Production militaire abordable : les soldats de la 108e brigade de défense territoriale de la région de Dnipro produisent des drones terrestres artisanaux pour environ 12 000 dollars. Grâce à des articulations et à une ingénierie intelligente, ils créent des drones efficaces pour la pose de mines et le soutien au feu à faible coût.
La clé réside dans des composants moins chers, des pièces standardisées, une conception modulaire et un assemblage local. Il est également essentiel de pouvoir réparer rapidement les drones sur le terrain sans les renvoyer à l’arrière.
Les normes qui font défaut
Pas de normes, pas d’armée de drones. À l’heure actuelle, chaque fabricant produit ses propres drones terrestres pour les forces armées ukrainiennes (AFU) sans exigences uniformes, ce qui rend leur intégration extrêmement difficile.
Sans cela, la dronisation à grande échelle de l’AFU reste une simple vision.

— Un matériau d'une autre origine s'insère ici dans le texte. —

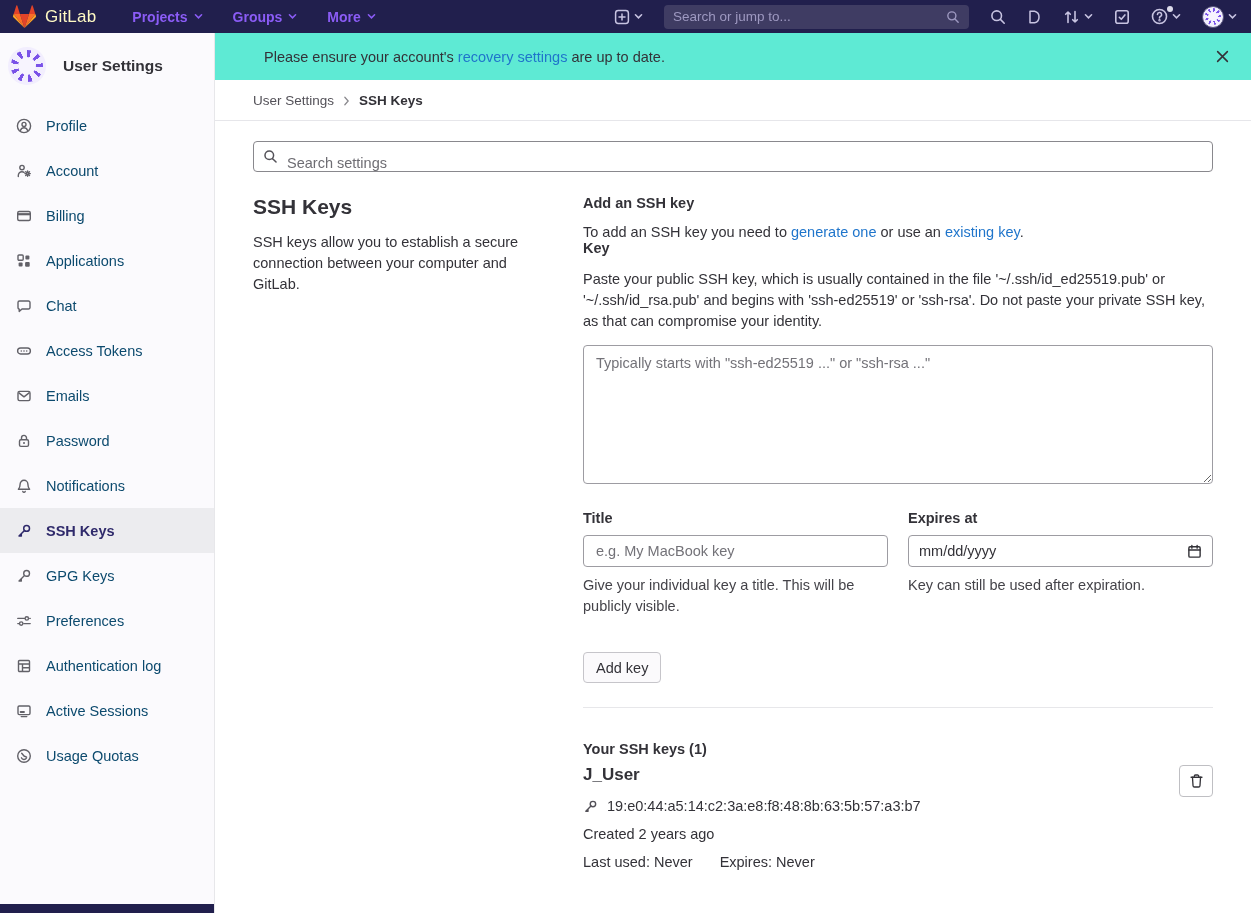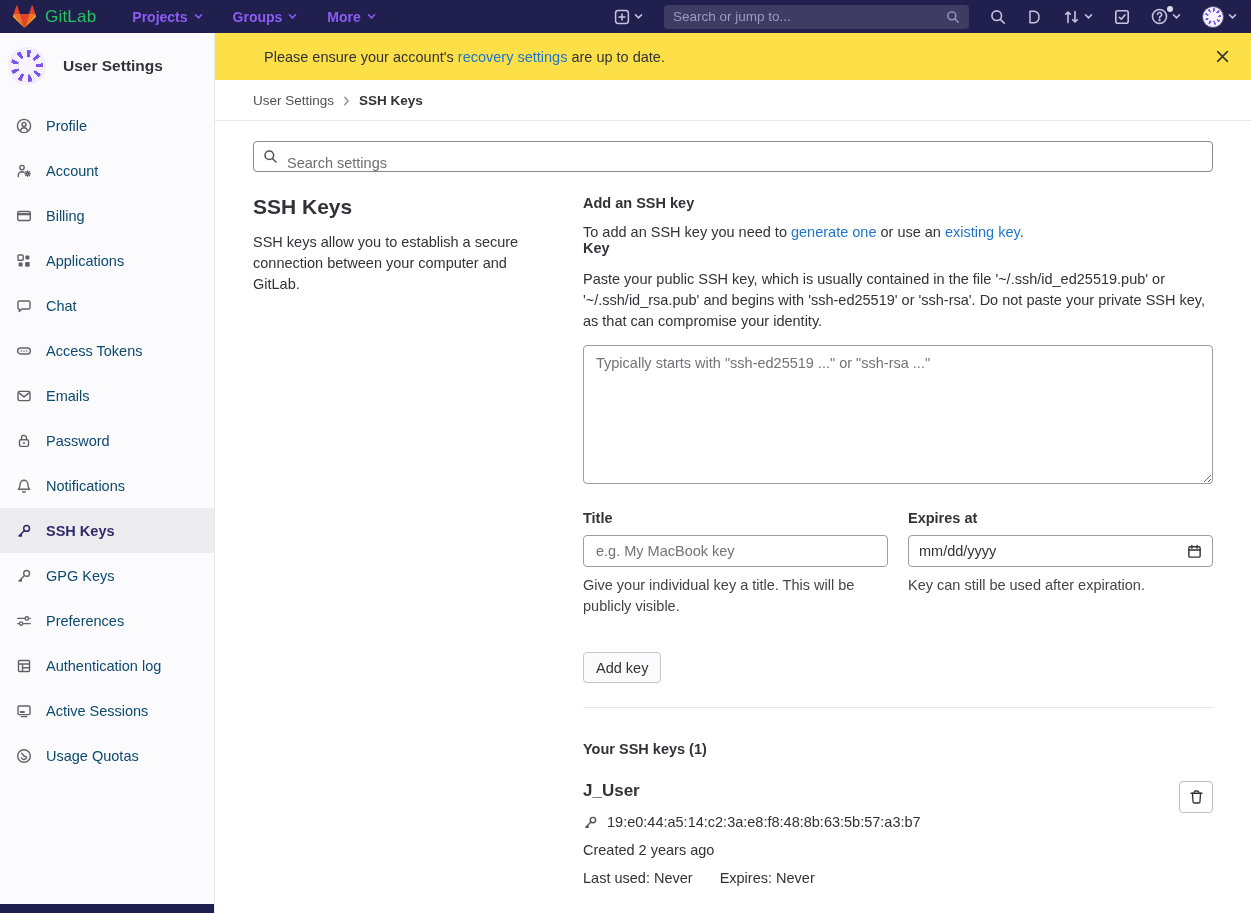--- a/index.html
+++ b/index.html
@@ -12,21 +12,21 @@
     overflow: hidden;
   }
   svg { display:block; }
 
   
   .navbar {
     height:33px; background:#211f4d; display:flex; align-items:center;
     padding:0 14px 0 8px; color:#d8d5ec;
   }
   .logo { display:flex; align-items:center; gap:8px; margin:0 26px 0 4px; cursor:pointer; }
-  .logo-text { color:#22c55e; font-size:17px; font-weight:500; letter-spacing:.2px; }
+  .logo-text { color:#fef9c3; font-size:17px; font-weight:500; letter-spacing:.2px; }
   .nav-menu { display:flex; align-items:center; gap:10px; }
   .nav-item { display:flex; align-items:center; gap:6px; font-size:14px; font-weight:700;
     color:#8b5cf6; padding:4px 10px; border-radius:4px; cursor:pointer; }
   .nav-right { margin-left:auto; display:flex; align-items:center; gap:21px; }
   .icon-btn { display:flex; align-items:center; gap:4px; color:#c7c3e1; cursor:pointer; position:relative; }
   .nav-search {
     width:305px; height:24px; background:#3f3c63; border-radius:4px;
     display:flex; align-items:center; padding:0 9px; gap:8px;
   }
   .nav-search input {
@@ -59,21 +59,21 @@
   }
   .side-item .si { color:#626168; flex:none; }
   .side-item.active { background:#ececef; color:#2f2a6b; font-weight:700; }
   .side-item.active .si { color:#2f2a6b; }
   .sidebar-footer { height:9px; background:#211f4d; }
 
   .content { flex:1; display:flex; flex-direction:column; min-width:0; }
 
   
   .alert {
-    height:47px; background:#fde047; display:flex; align-items:center;
+    height:47px; background:#5eead4; display:flex; align-items:center;
     padding:0 16px 0 49px; font-size:14.5px; color:#333238; flex:none;
   }
   .alert a { color:#1f75cb; text-decoration:none; cursor:pointer; }
   .alert-close { margin-left:auto; background:none; border:0; cursor:pointer; color:#333238; padding:6px; }
 
   
   .crumbbar { padding:13px 38px 12px; border-bottom:1px solid #e6e6ea; flex:none;
     display:flex; align-items:center; gap:9px; font-size:13.5px; color:#535158; }
   .crumb-current { color:#333238; font-weight:700; }
 
@@ -130,21 +130,21 @@
   .btn {
     display:inline-flex; align-items:center; height:31px; padding:0 12px;
     background:#fbfafc; border:1px solid #c6c5ca; border-radius:4px;
     font-size:14.5px; color:#333238; cursor:pointer; font-family:"Liberation Sans",sans-serif;
   }
   .add-key-btn { margin-top:35px; }
 
   .right-divider { border:0; border-top:1px solid #e7e7ea; margin-top:24px; }
   .keys-heading { margin-top:33px; font-size:14.5px; font-weight:700; }
 
-  .key-entry { margin-top:24px; display:flex; align-items:flex-start; }
+  .key-entry { margin-top:8px; display:flex; align-items:flex-start; }
   .key-info { flex:1; min-width:0; }
   .key-name { font-size:17px; font-weight:700; color:#333238; }
   .fp-row { display:flex; align-items:center; gap:9px; margin-top:13px; color:#333238; }
   .fp-row .ki { color:#535158; }
   .key-meta { margin-top:12px; }
   .key-meta-row { margin-top:12px; display:flex; gap:27px; }
   .delete-btn {
     width:34px; height:32px; border:1px solid #bfbfc3; border-radius:4px; background:#fff;
     display:flex; align-items:center; justify-content:center; color:#333238; cursor:pointer; flex:none;
   }

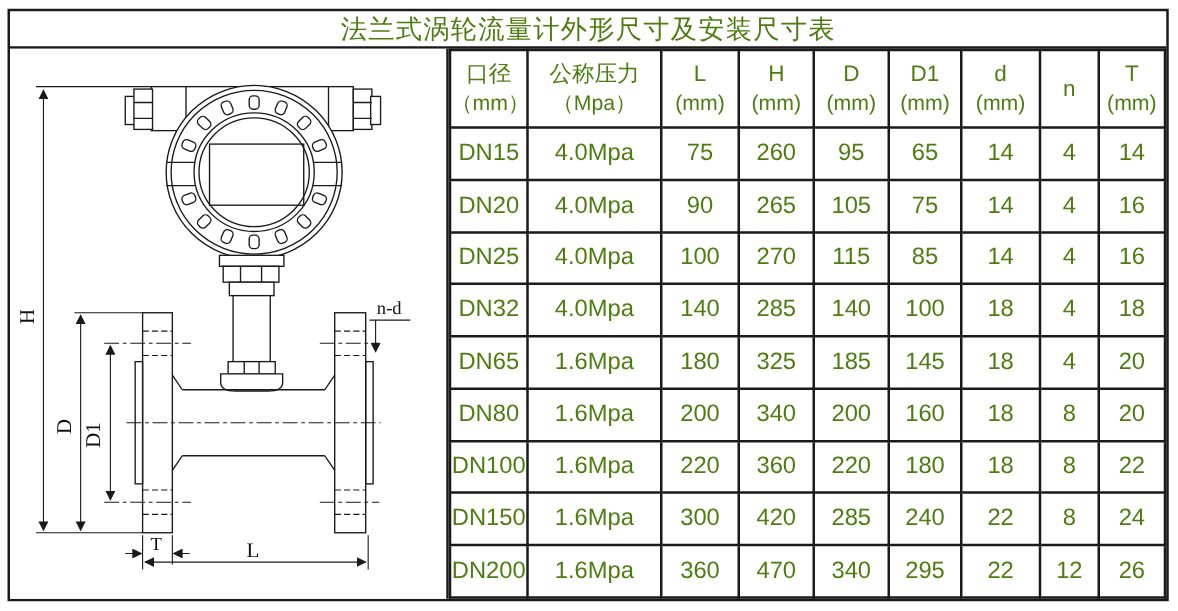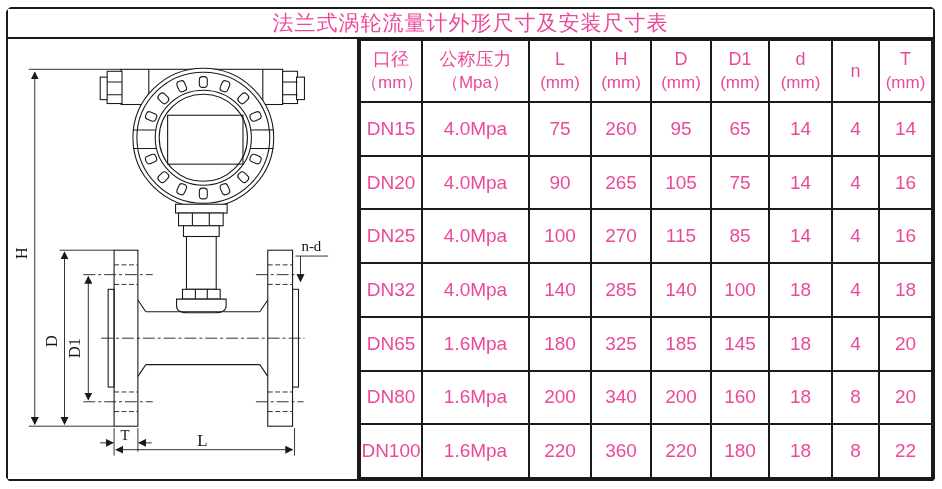--- a/index.html
+++ b/index.html
@@ -1,18 +1,18 @@
 <!DOCTYPE html>
 <html><head>
 <meta charset="utf-8">
 <style>
   html,body{margin:0;padding:0;background:#ffffff;}
   #stage{
     position:relative;width:942px;height:489px;background:#ffffff;
-    font-family:"Liberation Serif",serif;color:#ec4899;overflow:hidden;border-radius:29px;
+    font-family:"Liberation Serif",serif;color:#4d7c0f;overflow:hidden;
   }
   #frame{
     position:absolute;left:6px;top:7px;width:929px;height:474px;
     border:2.5px solid #1a1a1a;box-sizing:border-box;
     display:flex;flex-direction:column;background:#fff;
   }
   #title-row{
     height:28px;flex:0 0 28px;border-bottom:2px solid #1a1a1a;
     display:flex;align-items:center;justify-content:center;
     font-size:21px;letter-spacing:1px;white-space:nowrap;
@@ -302,19 +302,41 @@
                 <td>DN100</td>
                 <td>1.6Mpa</td>
                 <td>220</td>
                 <td>360</td>
                 <td>220</td>
                 <td>180</td>
                 <td>18</td>
                 <td>8</td>
                 <td>22</td>
               </tr>
+              <tr>
+                <td>DN150</td>
+                <td>1.6Mpa</td>
+                <td>300</td>
+                <td>420</td>
+                <td>285</td>
+                <td>240</td>
+                <td>22</td>
+                <td>8</td>
+                <td>24</td>
+              </tr>
+              <tr>
+                <td>DN200</td>
+                <td>1.6Mpa</td>
+                <td>360</td>
+                <td>470</td>
+                <td>340</td>
+                <td>295</td>
+                <td>22</td>
+                <td>12</td>
+                <td>26</td>
+              </tr>
             </tbody>
         </table>
       </div>
 
     </div>
   </div>
 </div>
 
 </body></html>

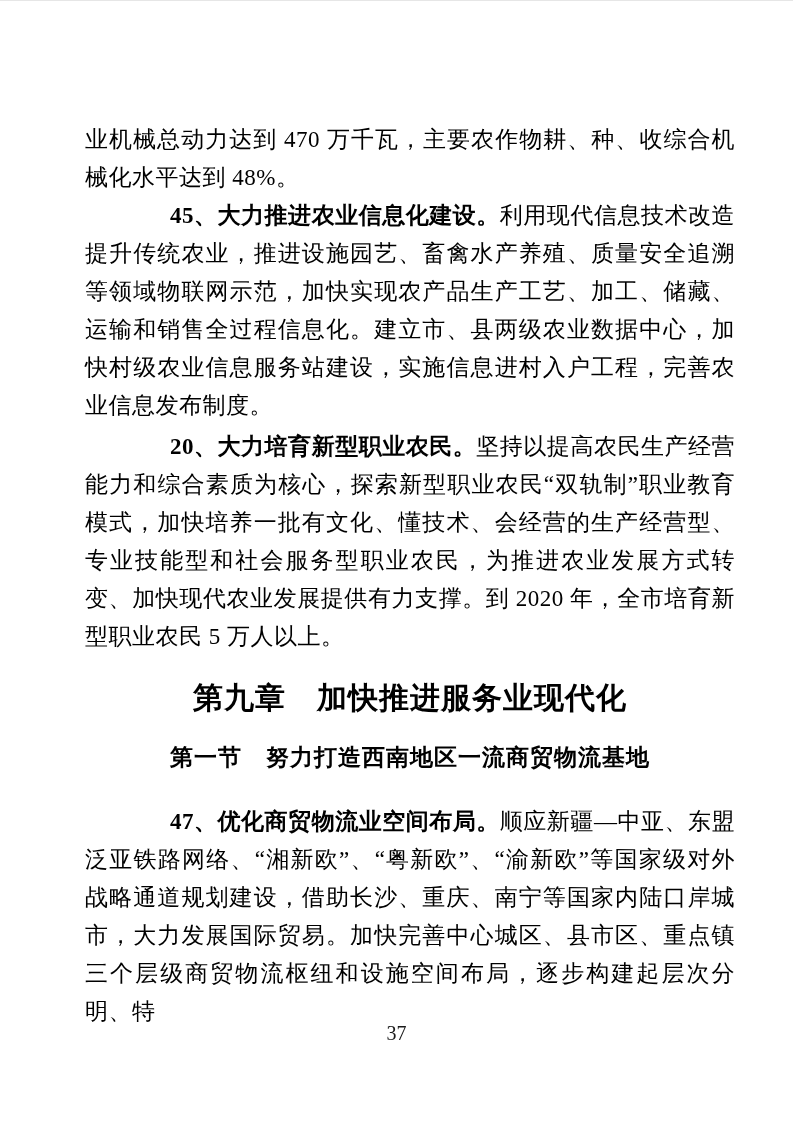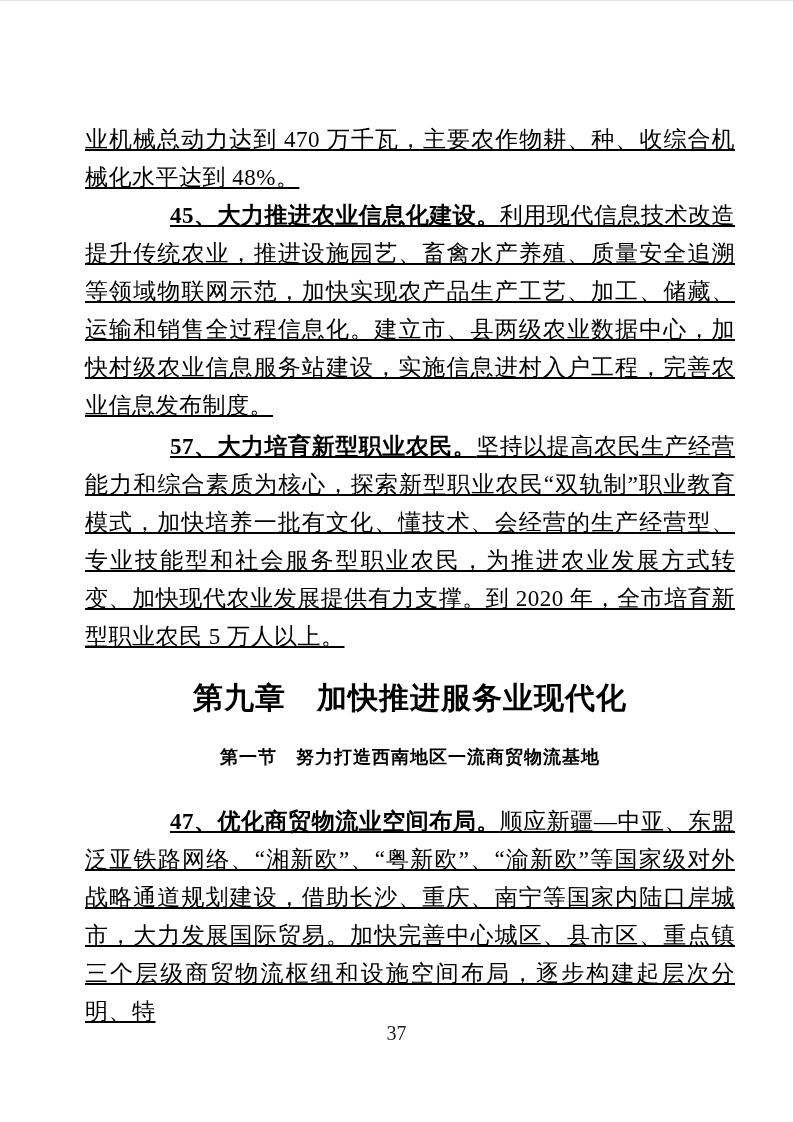--- a/index.html
+++ b/index.html
@@ -25,21 +25,20 @@
     width: 650px;
     font-size: 23px;
     line-height: 38px;
     text-align: justify;
     text-justify: inter-character;
     letter-spacing: 0.5px;
   }
   p.body-para {
     margin: 0;
     padding: 0;
-    text-decoration: underline;
   }
   p.indent {
     text-indent: 2em;
   }
   p.para-46 {
     margin-top: 3px;
   }
   p.para-47 {
     margin-top: 26px;
   }
@@ -54,22 +53,22 @@
     font-size: 30px;
     font-weight: bold;
     line-height: 38px;
     text-align: center;
     text-indent: 0;
     letter-spacing: 1px;
   }
   h3.section-heading {
     margin: 22px 0 0 0;
     padding: 0;
-    font-family: Liberation Mono, monospace;
-    font-size: 18px;
+    font-family: Liberation Serif, serif;
+    font-size: 23px;
     font-weight: bold;
     line-height: 38px;
     text-align: center;
     text-indent: 0;
     letter-spacing: 1px;
   }
   .page-number {
     position: absolute;
     top: 1022px;
     left: 0;
@@ -88,21 +87,21 @@
 
     <p class="body-para">
       <span>业机械总动力达到 470 万千瓦，主要农作物耕、种、收综合机械化水平达到 48%。</span>
     </p>
 
     <p class="body-para indent">
       <span class="lead">45、大力推进农业信息化建设。</span><span>利用现代信息技术改造提升传统农业，推进设施园艺、畜禽水产养殖、质量安全追溯等领域物联网示范，加快实现农产品生产工艺、加工、储藏、运输和销售全过程信息化。建立市、县两级农业数据中心，加快村级农业信息服务站建设，实施信息进村入户工程，完善农业信息发布制度。</span>
     </p>
 
     <p class="body-para indent para-46">
-      <span class="lead">57、大力培育新型职业农民。</span><span>坚持以提高农民生产经营能力和综合素质为核心，探索新型职业农民“双轨制”职业教育模式，加快培养一批有文化、懂技术、会经营的生产经营型、专业技能型和社会服务型职业农民，为推进农业发展方式转变、加快现代农业发展提供有力支撑。到 2020 年，全市培育新型职业农民 5 万人以上。</span>
+      <span class="lead">20、大力培育新型职业农民。</span><span>坚持以提高农民生产经营能力和综合素质为核心，探索新型职业农民“双轨制”职业教育模式，加快培养一批有文化、懂技术、会经营的生产经营型、专业技能型和社会服务型职业农民，为推进农业发展方式转变、加快现代农业发展提供有力支撑。到 2020 年，全市培育新型职业农民 5 万人以上。</span>
     </p>
 
     <h2 class="chapter-heading">第九章　加快推进服务业现代化</h2>
 
     <h3 class="section-heading">第一节　努力打造西南地区一流商贸物流基地</h3>
 
     <p class="body-para indent para-47">
       <span class="lead">47、优化商贸物流业空间布局。</span><span>顺应新疆—中亚、东盟泛亚铁路网络、“湘新欧”、“粤新欧”、“渝新欧”等国家级对外战略通道规划建设，借助长沙、重庆、南宁等国家内陆口岸城市，大力发展国际贸易。加快完善中心城区、县市区、重点镇三个层级商贸物流枢纽和设施空间布局，逐步构建起层次分明、特</span>
     </p>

Un autre obstacle est l’absence de cadre réglementaire. L’armée ne dispose pas de normes cohérentes concernant les types de drones terrestres, leurs rôles, l’interaction avec les opérateurs et les protocoles de sécurité. Cela freine l’évolutivité technologique. Les fabricants agissent de manière indépendante, créant des systèmes incompatibles difficiles à intégrer dans une structure opérationnelle unifiée.
Ce qu’il faut, c’est un programme national, non seulement financier, mais aussi institutionnel. Un programme qui établisse des normes, des systèmes de certification, des incubateurs d’innovation dans le domaine de la défense et des marchés publics à long terme pour des solutions éprouvées.
Une percée ukrainienne sous le feu
L’Ukraine est en train de créer une nouvelle philosophie de la guerre, centrée sur la technologie, automatisée et causant moins de pertes humaines. Les drones terrestres et les plateformes robotiques ne sont pas seulement des outils, ils sont les symboles de cette transformation.
Les technologies que l’Ukraine teste aujourd’hui sur le front pourraient façonner la modernisation des forces terrestres de nombreux pays demain, mais seulement si elles bénéficient non seulement d’un soutien, mais aussi d’une stratégie de développement claire.
Malgré tous les défis à relever, de la boue à la guerre électronique, des coûts élevés aux lacunes juridiques, ce développement se poursuit. Si le gouvernement, l’industrie, l’armée et la science parviennent à s’accorder sur ce point, le front bénéficiera non seulement de nouvelles machines, mais aussi d’une nouvelle logique de guerre. Une logique dans laquelle les humains ne sont plus la cible principale et où ils ont peut-être de meilleures chances de survie.